Starting point is 00:30:32 But I'm going to have some people next week and we'll talk about some stuff. I am off to get hammered at a football game and yell at a bunch of people because that's what I do. I'm really the worst person to bring to sporting events, honestly, except hockey because it's too fast pace. Like, he's got, he's got, he shoots, he missed. Oh, he's got it. We still got to go shoot it. Like, I don't have time to yell baseball. I'm the worst, the worst person to bring to baseball.
Starting point is 00:31:05 I don't even like baseball like that. You know what I mean? But it's just so slow and there's so many breaks that you can talk shit. Football is, that's the, that's fucking, that's awful. I remember we went to a Jets Giants preseason game. And if you don't know what preseason is, it doesn't count, right? And the starters play like a one quarter or some, sometimes they play like three drives. That's it.
Starting point is 00:31:30 Dude, I was screaming that game like a bunch of my, my friends were all split like Jets and Giants fans. There's actually more Jets fans, I think. But, I mean, we didn't go this year, but we tried to go to the Jets Giants preseason game. And I remember one year we were going and I was fucking hammered. And I'm screaming the entire time. And the entire row in front of me is like these girls and like Eric, Eric Decker t-shirts. Like, yeah, Eric Decker, he's so hot. You can catch, he's a good quarterback.

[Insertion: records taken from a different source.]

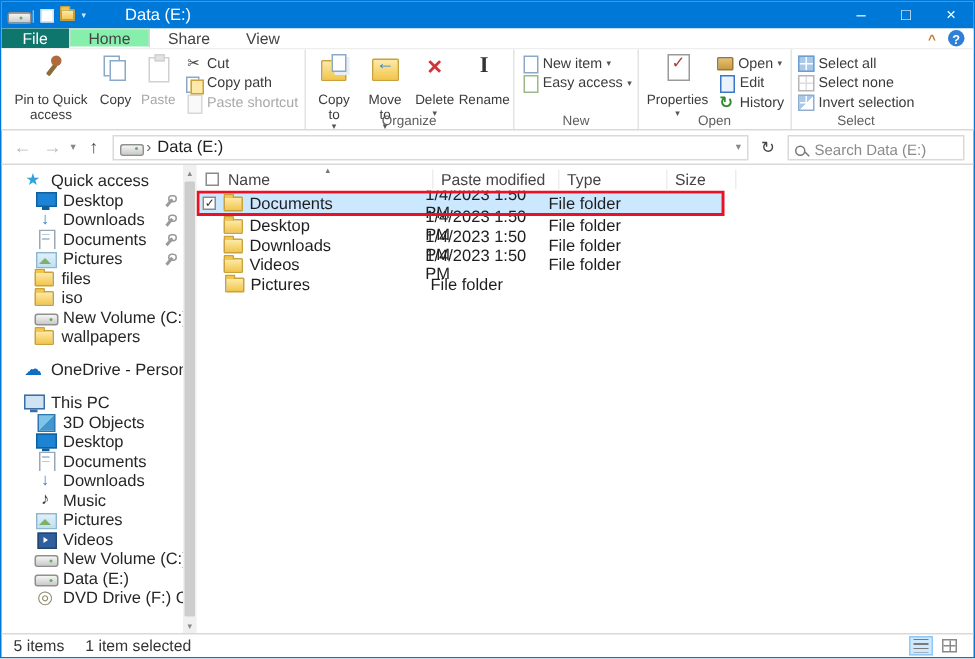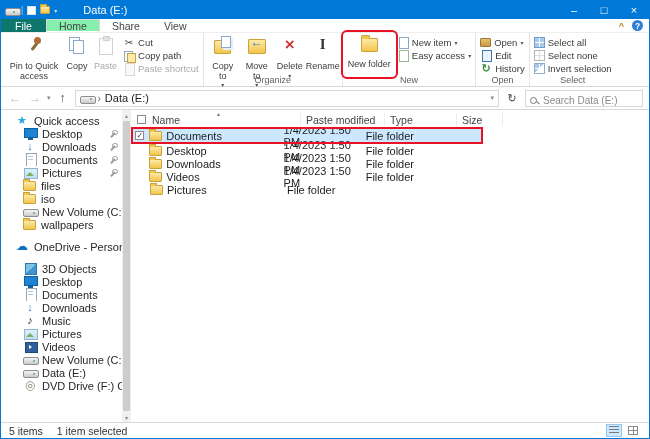--- a/index.html
+++ b/index.html
@@ -266,13 +266,6 @@
 
     <div class="rgroup">
       <div class="gbody">
-        <div class="bigrow">
-
-        <div class="bigbtn highlighted">
-              <span class="bicon new-folder-icon"></span>
-              <span class="blabel">New folder</span>
-            </div>
-          </div>
         <div class="smallcol">
 
         <div class="smallbtn has-arrow">

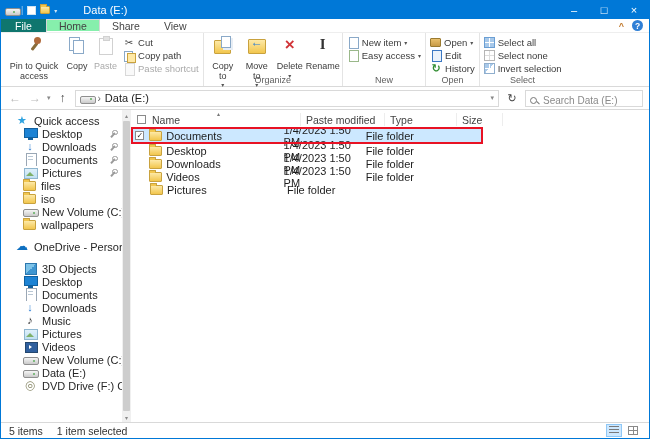--- a/index.html
+++ b/index.html
@@ -283,6 +283,13 @@
 
     <div class="rgroup">
       <div class="gbody">
+        <div class="bigrow">
+
+        <div class="bigbtn has-arrow">
+              <span class="bicon properties-icon"></span>
+              <span class="blabel">Properties</span>
+            </div>
+          </div>
         <div class="smallcol">
 
         <div class="smallbtn has-arrow">

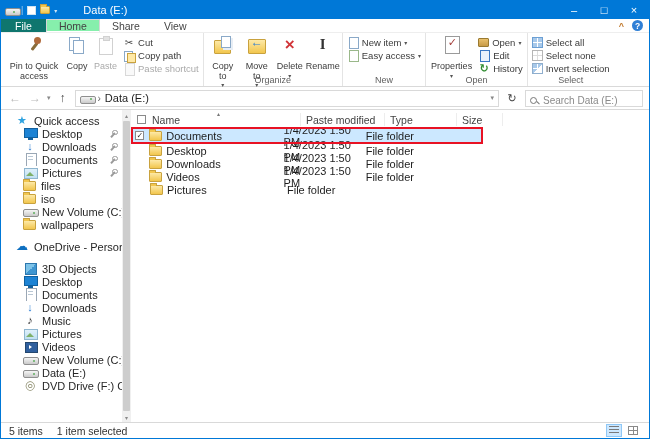--- a/index.html
+++ b/index.html
@@ -142,7 +142,7 @@
   .list-header{display:flex;height:15px;align-items:center;color:#444;font-size:10.5px;position:relative;flex:0 0 auto}
   .hcell{padding-left:5px;border-right:1px solid #ededed;height:13px;display:flex;align-items:center;position:relative}
   .hc-check{width:16px;border-right:none;justify-content:center}
-  .hc-name{width:154px}
+  .hc-name{width:142px}
   .hc-date{width:84px}
   .hc-type{width:72px}
   .hc-size{width:46px}

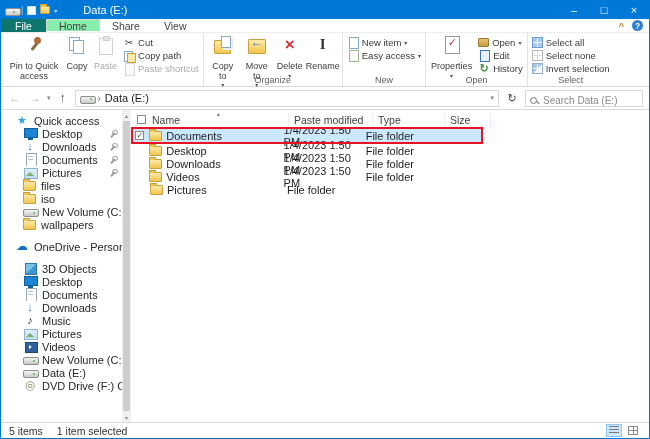--- a/index.html
+++ b/index.html
@@ -408,6 +408,10 @@
           <span>OneDrive - Personal</span>
         </div>
         <div class="side-gap"></div>
+        <div class="side-row">
+          <span class="licon this-pc-icon"></span>
+          <span>This PC</span>
+        </div>
         <div>
 
         <div class="side-row child">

Starting point is 00:32:00 And they kept looking at me like I was fucking crazy because I was, I was really drunk. And there was these guys behind us who were Jets fans and God bless them because they, they should have punched me in the face. Because anytime any giant made a play, I would turn around and be like, yeah. And they would just laugh instead of like kicking me in the teeth, which was nice. Thank God, you know, but I'm going to try and hold it together. Keep it together tonight because there's only two of us. It's just me and Frankie. And if some shit goes down, I don't like our odds, honestly.

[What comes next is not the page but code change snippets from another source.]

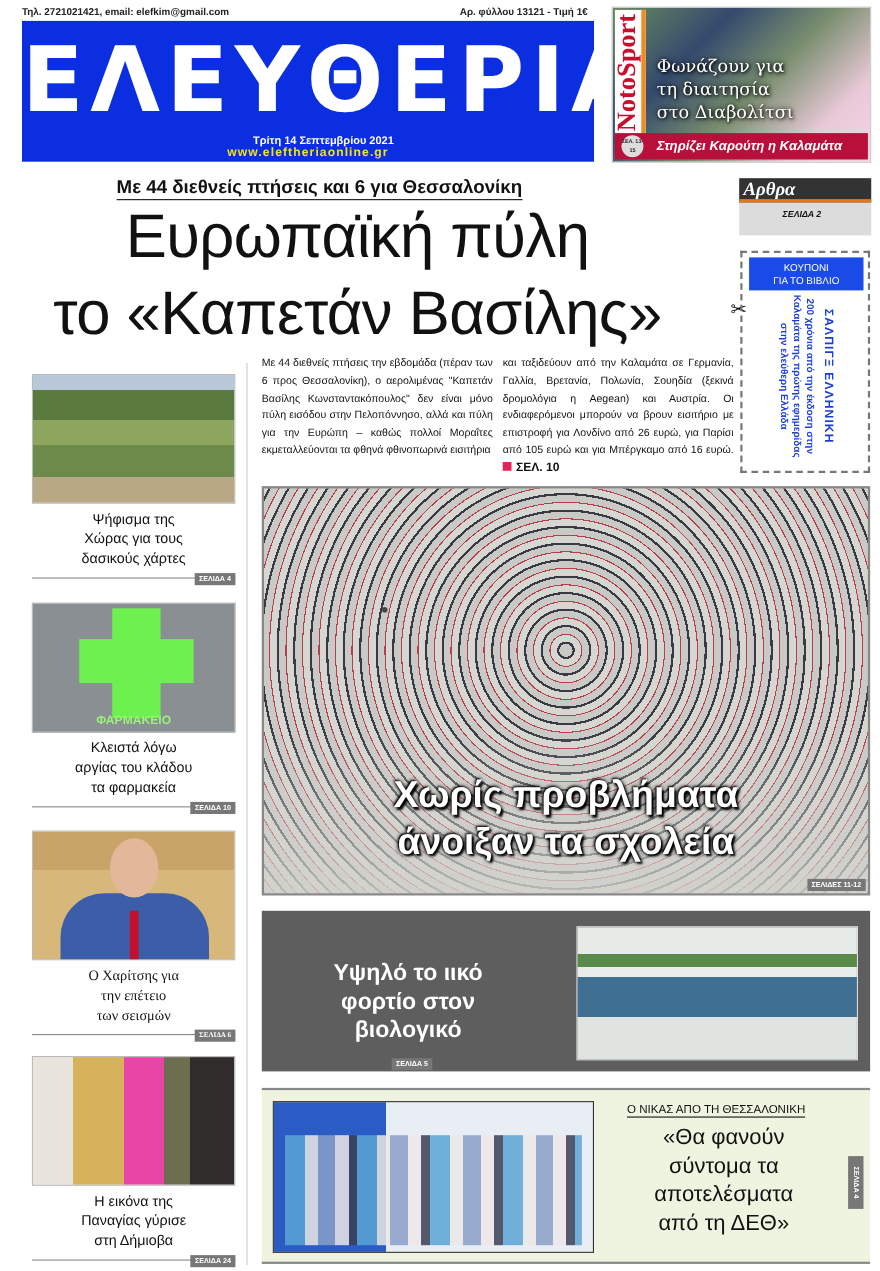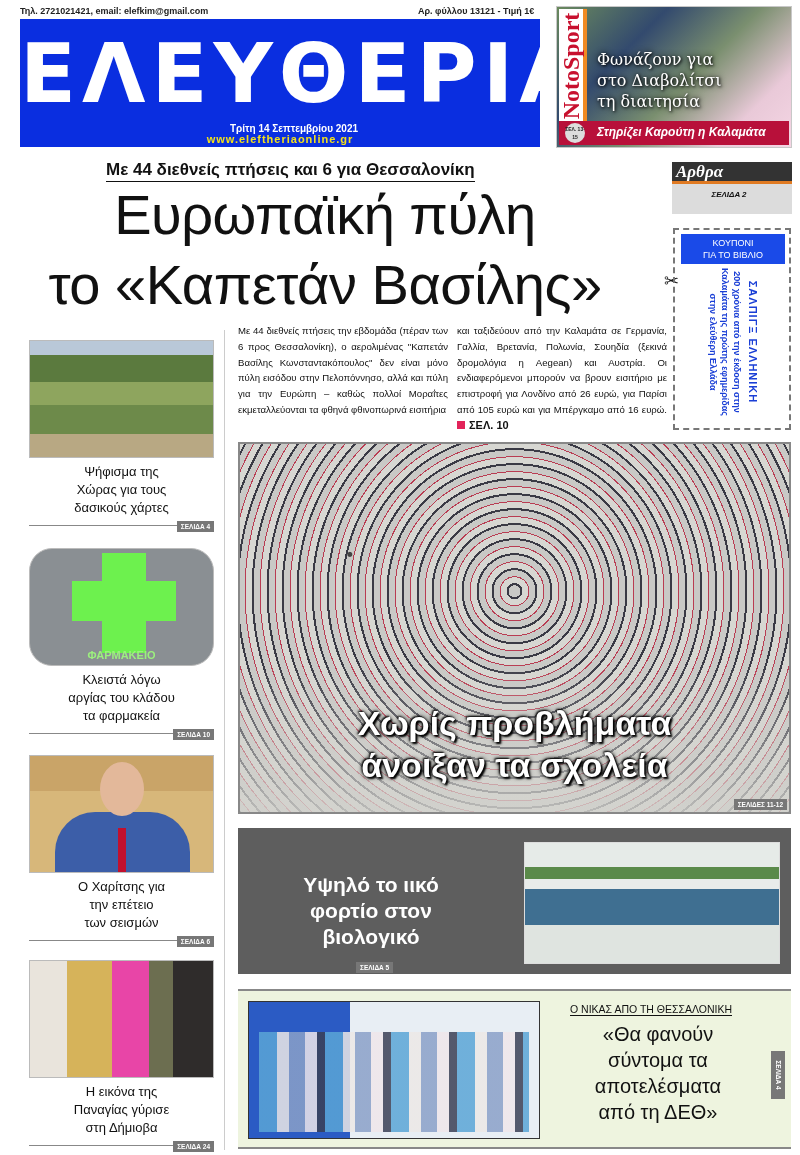--- a/index.html
+++ b/index.html
@@ -109,8 +109,8 @@
     </div>
   <div class="sport-title">
     <div>Φωνάζουν για</div>
+    <div>τη διαιτησία</div>
     <div>στο Διαβολίτσι</div>
-    <div>τη διαιτησία</div>
   </div>
   <div class="sport-bar">
     <div class="sport-page">ΣΕΛ. 13-15</div>

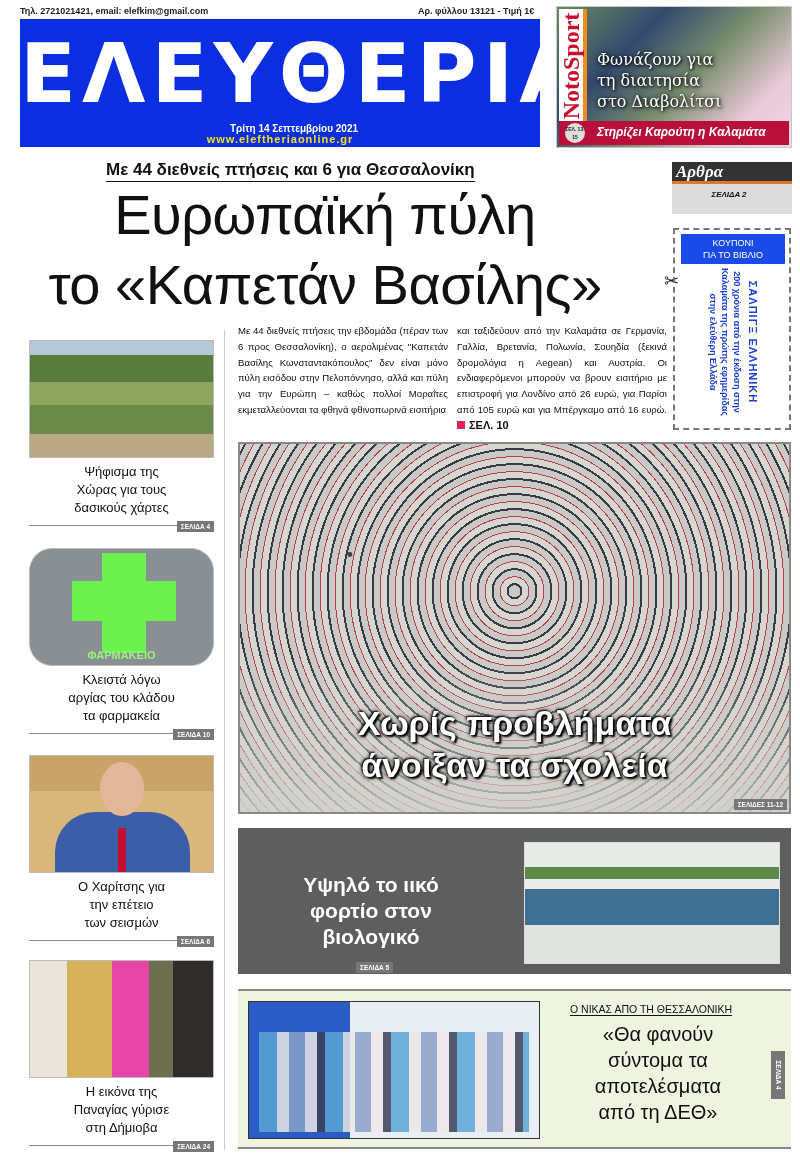--- a/index.html
+++ b/index.html
@@ -81,7 +81,7 @@
 
   
   .img-olive { background: linear-gradient(#b9c8d8 0 12%, #5b7a3e 12% 35%, #8ea55e 35% 55%, #6d8a4a 55% 80%, #b8a883 80% 100%); }
-  .img-pharm { background: #8a8f93; position: relative; border-radius: 23px; }
+  .img-pharm { background: #8a8f93; position: relative; }
   .img-pharm .cross-v { position: absolute; left: 72px; top: 4px; width: 44px; height: 100px; background: #6df14e; }
   .img-pharm .cross-h { position: absolute; left: 42px; top: 32px; width: 104px; height: 40px; background: #6df14e; }
   .img-pharm .lbl { position: absolute; left: 0; right: 0; bottom: 4px; text-align: center; color: #9cf07e; font-weight: bold; font-size: 11px; }

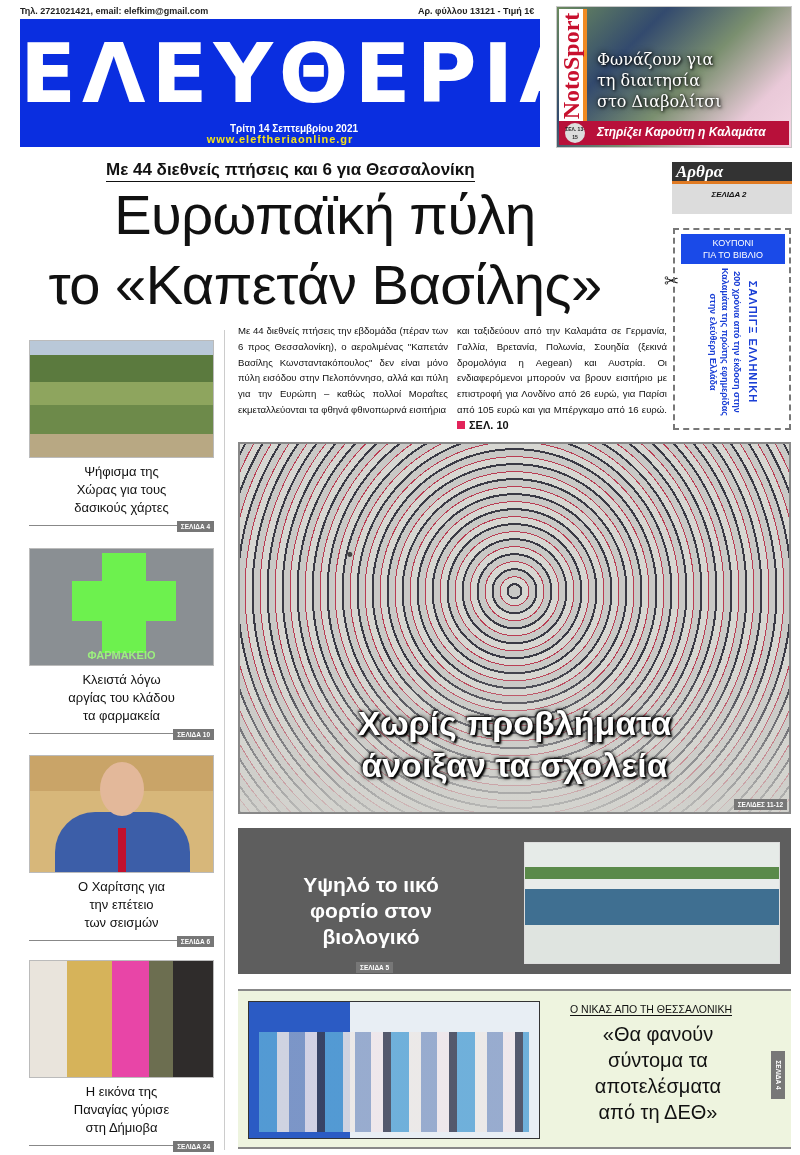--- a/index.html
+++ b/index.html
@@ -177,7 +177,7 @@
     </div>
 </div>
 
-<div class="abs card" style="top:755px;">
+<div class="abs card" style="top:755px;font-family:Liberation Serif, serif;">
   <div class="card-img img-pol">
     <div class="suit"></div>
       <div class="head"></div>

Starting point is 00:32:34 Our seats are really good. Our seats are really good. I actually got the seats from the NFL. They gave us, they gave me tickets, which was really nice of them. God, I hope we win tonight. We need to. We're tied for last place in the division if we lose. I'm just going to go on a rant about the Giants.

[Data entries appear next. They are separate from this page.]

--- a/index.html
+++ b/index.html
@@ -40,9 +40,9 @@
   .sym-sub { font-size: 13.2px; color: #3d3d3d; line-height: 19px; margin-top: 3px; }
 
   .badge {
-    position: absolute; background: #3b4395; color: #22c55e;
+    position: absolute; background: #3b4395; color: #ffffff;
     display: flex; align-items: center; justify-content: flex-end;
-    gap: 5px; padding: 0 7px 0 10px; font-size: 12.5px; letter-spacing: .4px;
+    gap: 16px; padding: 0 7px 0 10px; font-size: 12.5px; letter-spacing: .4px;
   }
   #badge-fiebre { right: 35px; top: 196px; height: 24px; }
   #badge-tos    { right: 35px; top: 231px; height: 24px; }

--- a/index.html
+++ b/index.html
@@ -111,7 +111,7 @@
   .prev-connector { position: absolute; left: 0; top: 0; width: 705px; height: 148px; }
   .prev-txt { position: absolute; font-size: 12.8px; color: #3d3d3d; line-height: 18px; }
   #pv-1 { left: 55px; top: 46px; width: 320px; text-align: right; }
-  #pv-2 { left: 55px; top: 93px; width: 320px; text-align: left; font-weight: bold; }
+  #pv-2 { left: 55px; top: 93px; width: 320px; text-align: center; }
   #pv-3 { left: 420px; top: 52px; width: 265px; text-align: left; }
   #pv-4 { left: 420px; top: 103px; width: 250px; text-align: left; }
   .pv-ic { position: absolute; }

Starting point is 00:32:54 I can't do that. All right, I'm going to get out of here and start drinking. Also, I've been vlogging a lot lately. So, you know, if, you know, I have this camera dedicated to vlogging. It's like handheld and I'm actually bringing it tonight and me and Frankie are going to be vlogging and shit during the car ride. But if you guys want, you can go subscribe to that. It's youtube.com slash extra Joe videos. And yeah, I just take that camera out periodically and it's like day to day operations and stuff like that.
Starting point is 00:33:29 I just posted about it on Facebook. So you might have seen that. But yeah, a lot of cool shit is filmed on there. I mean, if you're like, dude, I don't give a fuck what you do on a day. I totally understand. I totally understand. Like, dude, I don't give a fuck who you think you, I don't, I don't know who, why? All those words, you know, I don't know.
Starting point is 00:33:50 I just said a bunch of things. Anyway, I'm going to get the fuck out of here. As always, thanks for listening. Yeah, motherfuckers.